◆ **TASK ITEM**
If a line in the listing contains "order", copy it out whole.

◆ **ENTRIES SUPPLIED**
=== Section Start ===

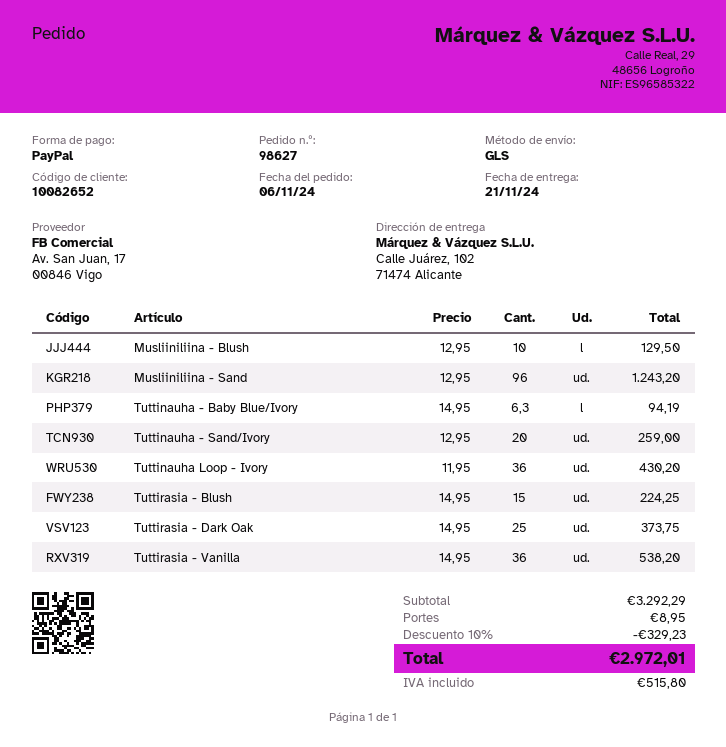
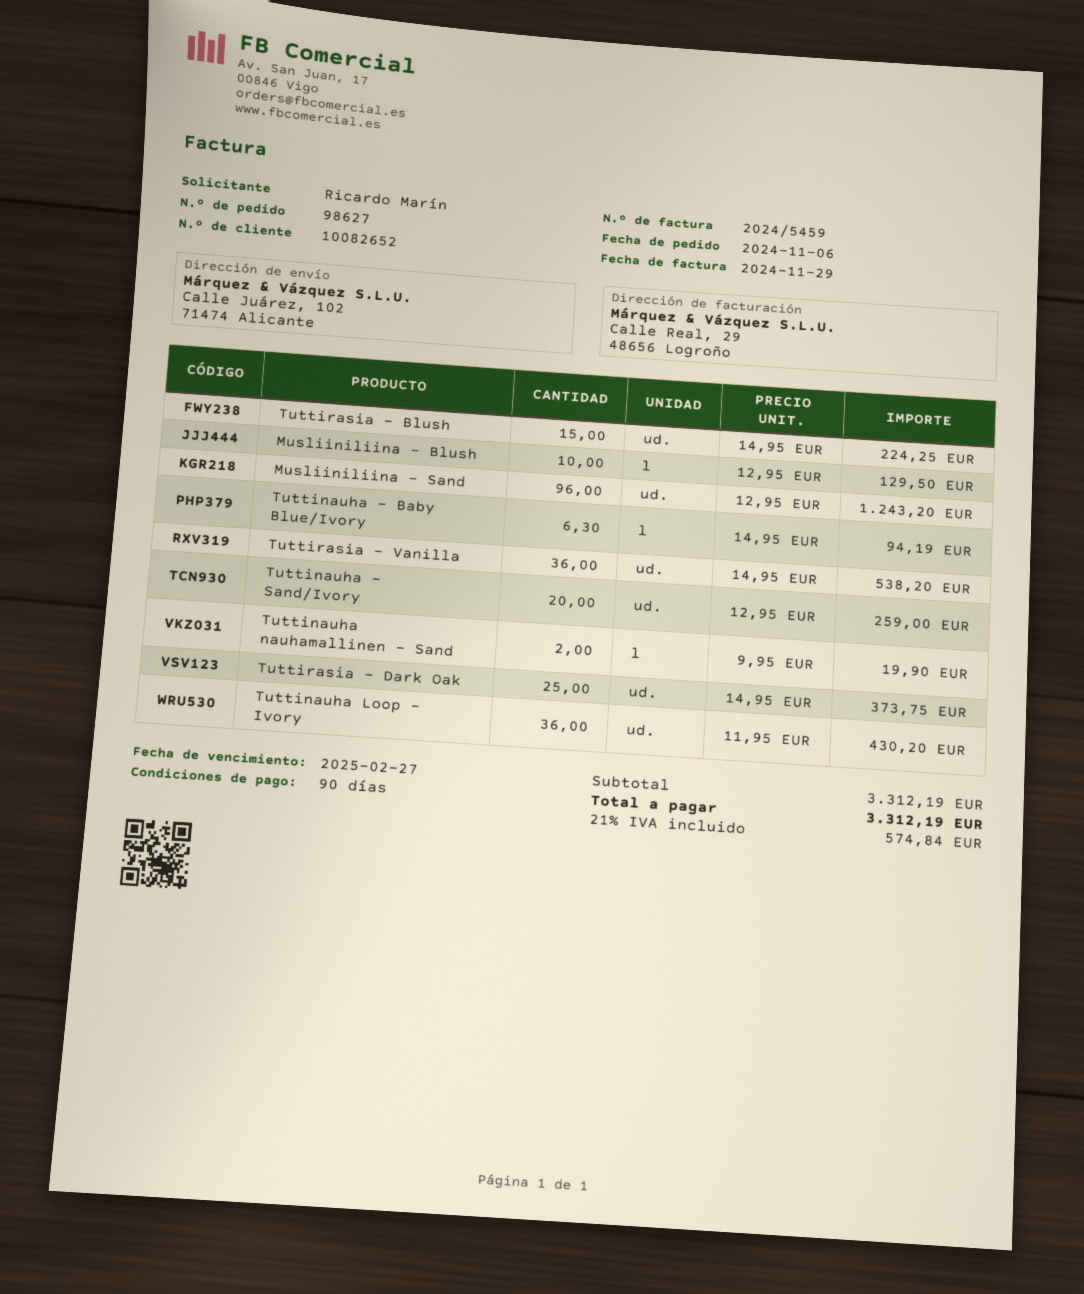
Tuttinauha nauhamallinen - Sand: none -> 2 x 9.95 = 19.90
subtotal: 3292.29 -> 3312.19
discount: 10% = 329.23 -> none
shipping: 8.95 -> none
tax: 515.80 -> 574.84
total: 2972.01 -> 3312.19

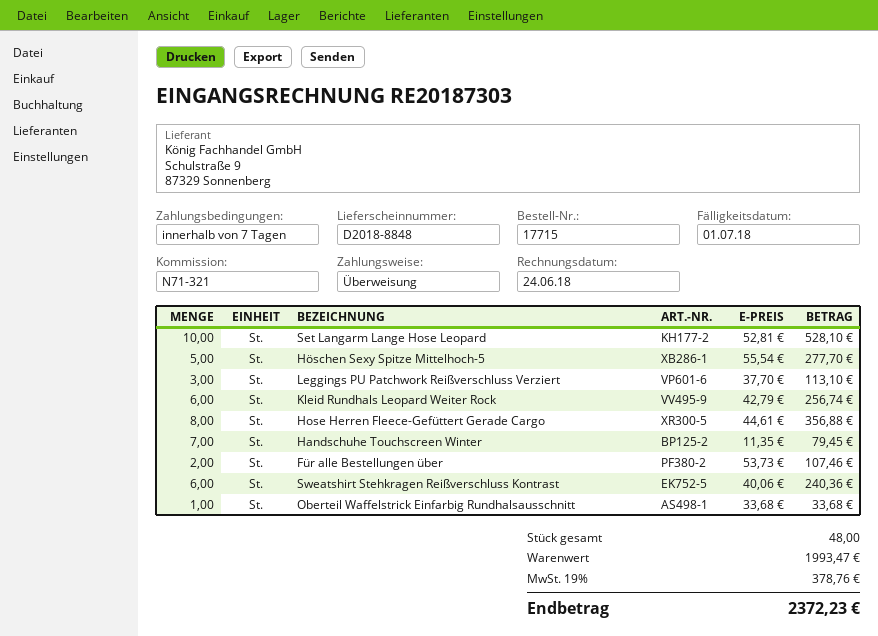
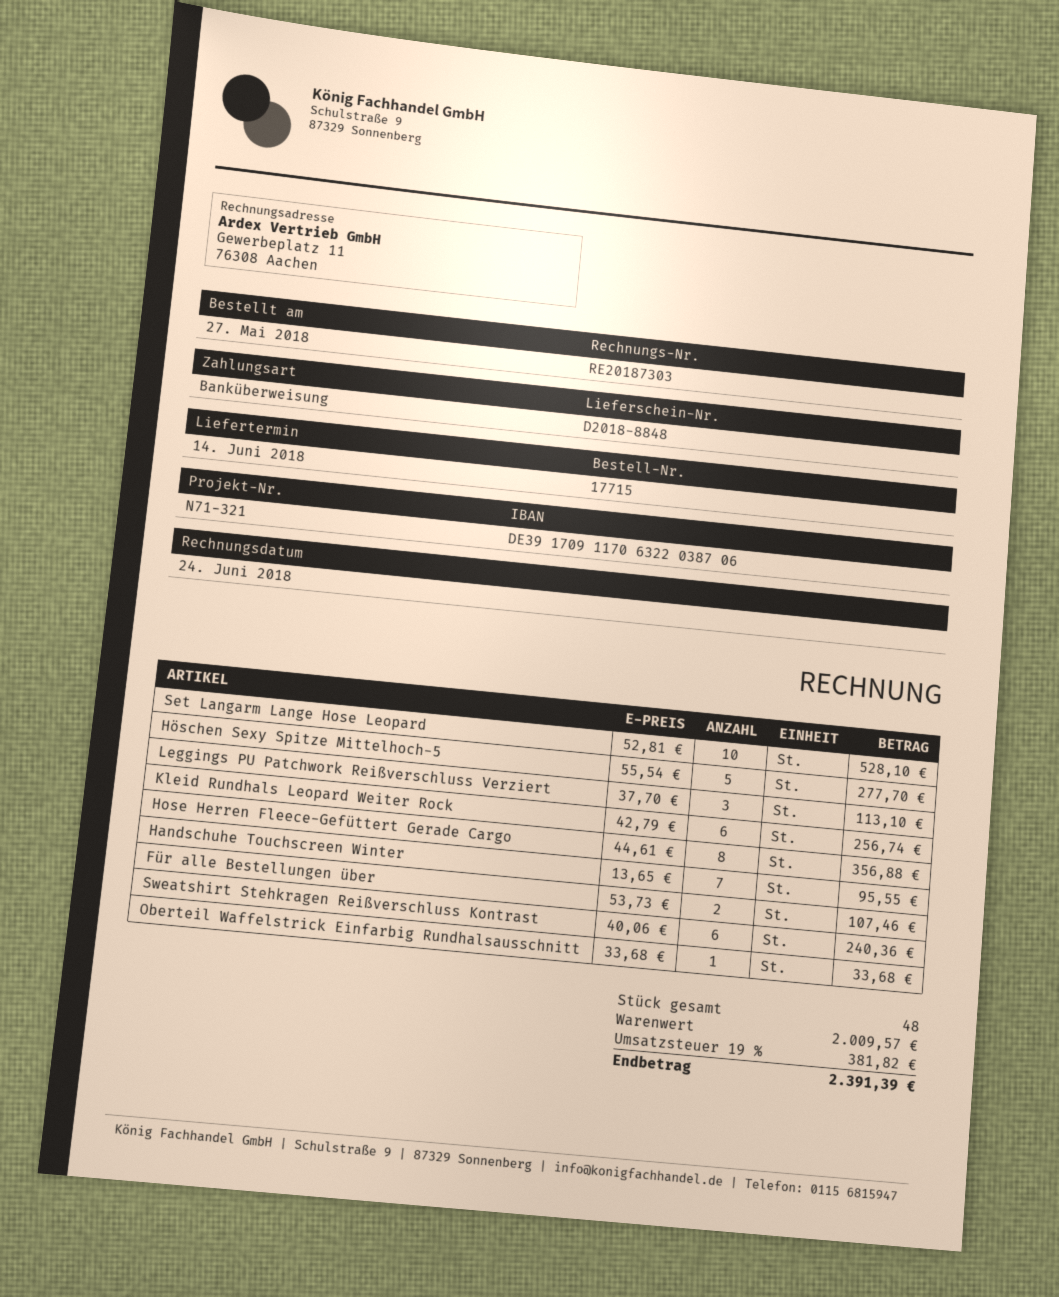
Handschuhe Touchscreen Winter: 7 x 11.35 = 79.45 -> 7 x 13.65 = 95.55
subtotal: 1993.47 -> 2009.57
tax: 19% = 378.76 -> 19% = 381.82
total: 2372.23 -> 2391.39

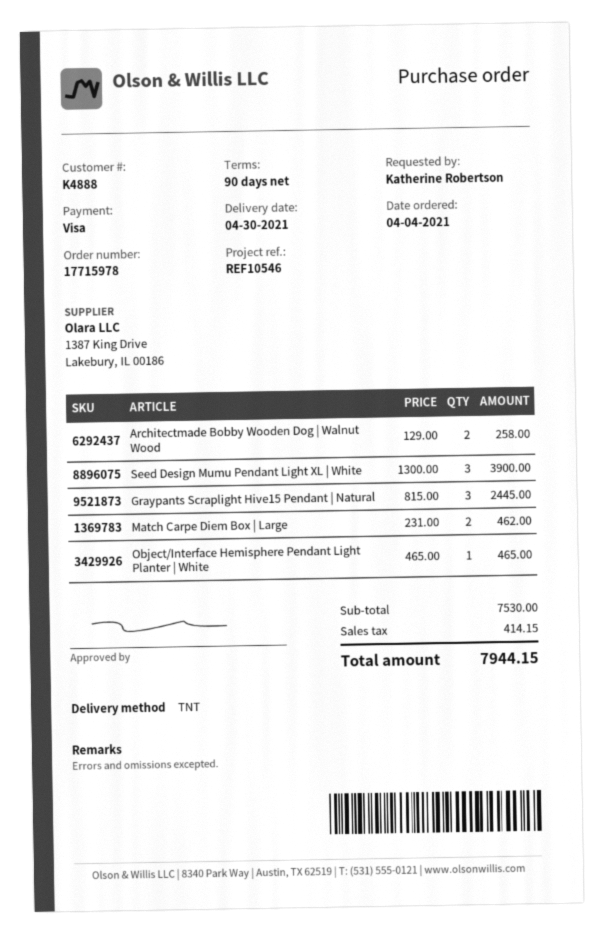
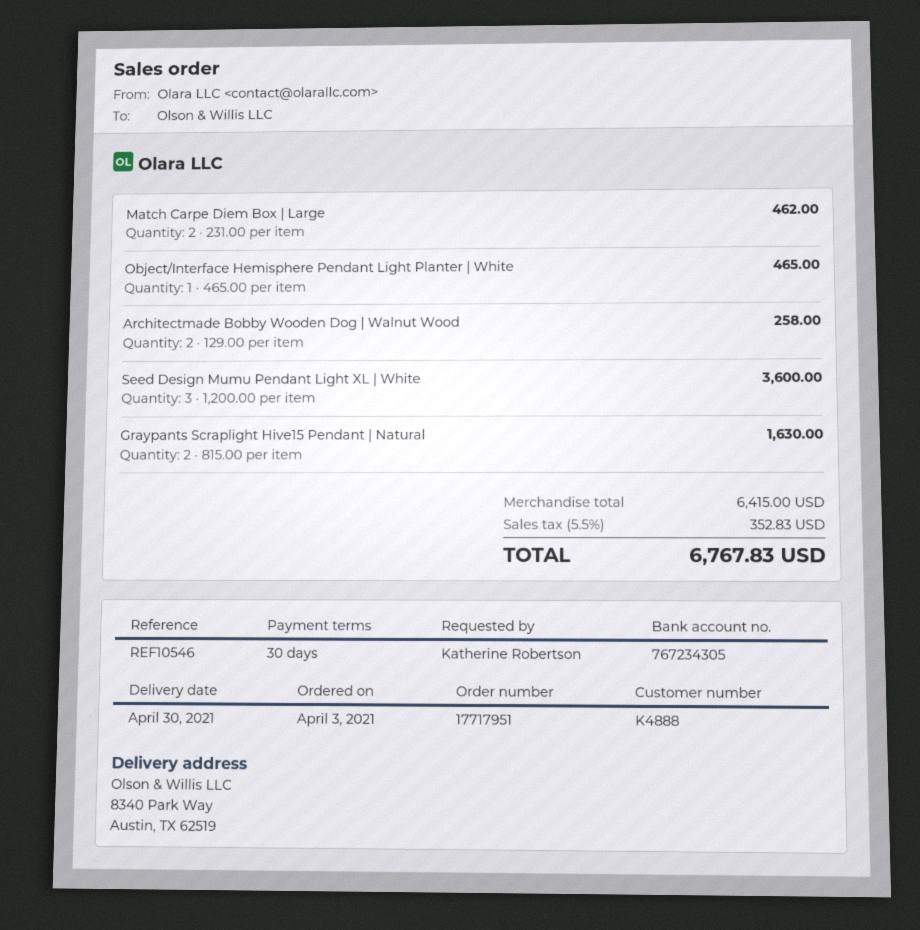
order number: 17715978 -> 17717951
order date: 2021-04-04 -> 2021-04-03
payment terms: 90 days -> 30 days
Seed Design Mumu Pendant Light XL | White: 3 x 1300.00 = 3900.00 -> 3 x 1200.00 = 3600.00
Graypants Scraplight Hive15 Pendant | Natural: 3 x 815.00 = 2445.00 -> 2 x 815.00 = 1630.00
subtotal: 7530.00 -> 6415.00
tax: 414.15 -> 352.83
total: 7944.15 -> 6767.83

=== Section End ===

◆ **REPLY TO THE EXERCISE**
order number: 17715978 -> 17717951
order date: 2021-04-04 -> 2021-04-03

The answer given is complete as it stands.